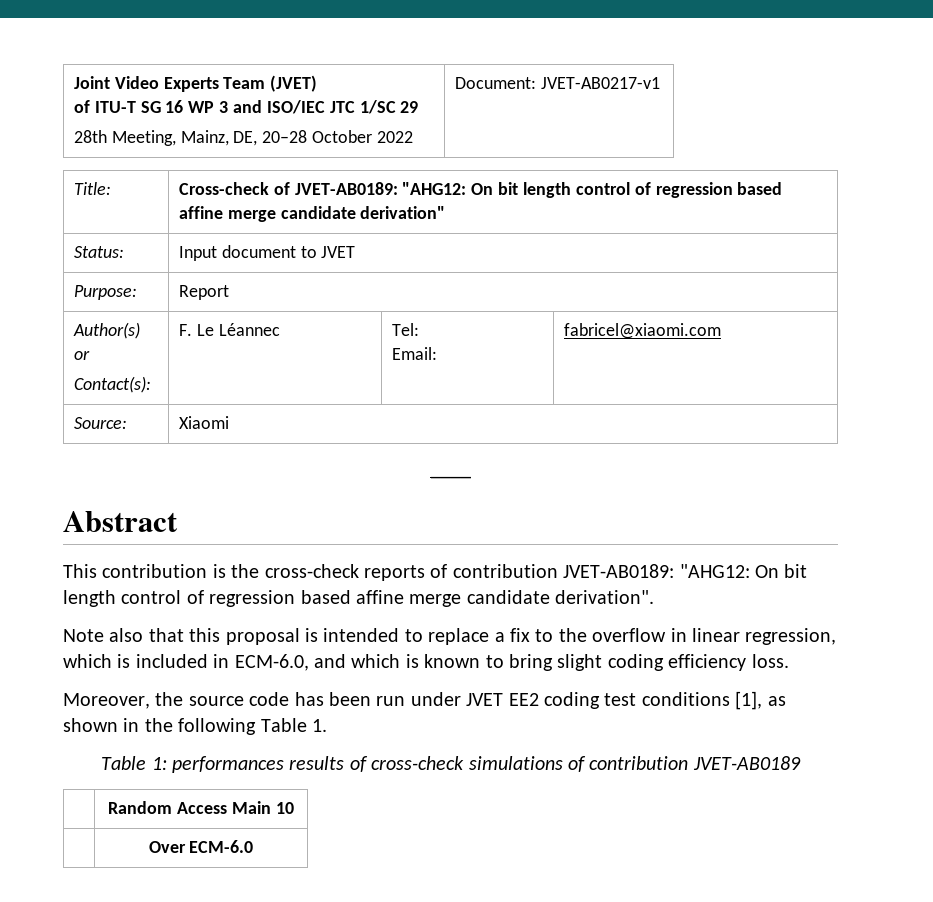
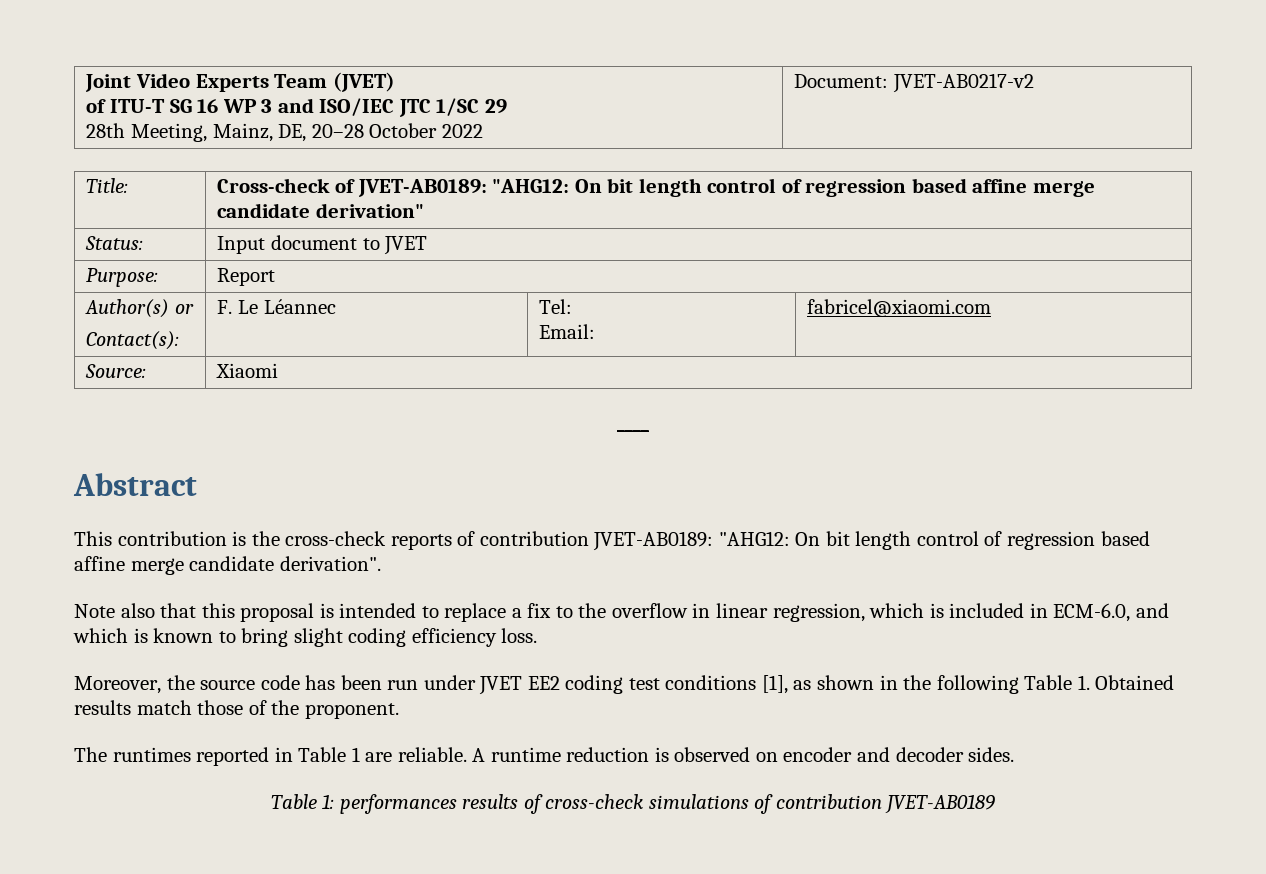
  Joint Video Experts Team (JVET)
  of ITU-T SG 16 WP 3 and ISO/IEC JTC 1/SC 29
- 28th Meeting, Mainz, DE, 20–28 October 2022 | Document: JVET-AB0217-v1
+ 28th Meeting, Mainz, DE, 20–28 October 2022 | Document: JVET-AB0217-v2
- Moreover, the source code has been run under JVET EE2 coding test conditions [1], as shown in the following Table 1.
+ Moreover, the source code has been run under JVET EE2 coding test conditions [1], as shown in the following Table 1. Obtained results match those of the proponent.
+ The runtimes reported in Table 1 are reliable. A runtime reduction is observed on encoder and decoder sides.
- | Random Access Main 10
- | Over ECM-6.0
※
*Problem statement*. From the top of the listing above, repeat each line exactly until you reach the line containing "of the proponent.", and repeat that one too. Leave the pictures out.

*Finished exercise*.
  Joint Video Experts Team (JVET)
  of ITU-T SG 16 WP 3 and ISO/IEC JTC 1/SC 29
- 28th Meeting, Mainz, DE, 20–28 October 2022 | Document: JVET-AB0217-v1
+ 28th Meeting, Mainz, DE, 20–28 October 2022 | Document: JVET-AB0217-v2
- Moreover, the source code has been run under JVET EE2 coding test conditions [1], as shown in the following Table 1.
+ Moreover, the source code has been run under JVET EE2 coding test conditions [1], as shown in the following Table 1. Obtained results match those of the proponent.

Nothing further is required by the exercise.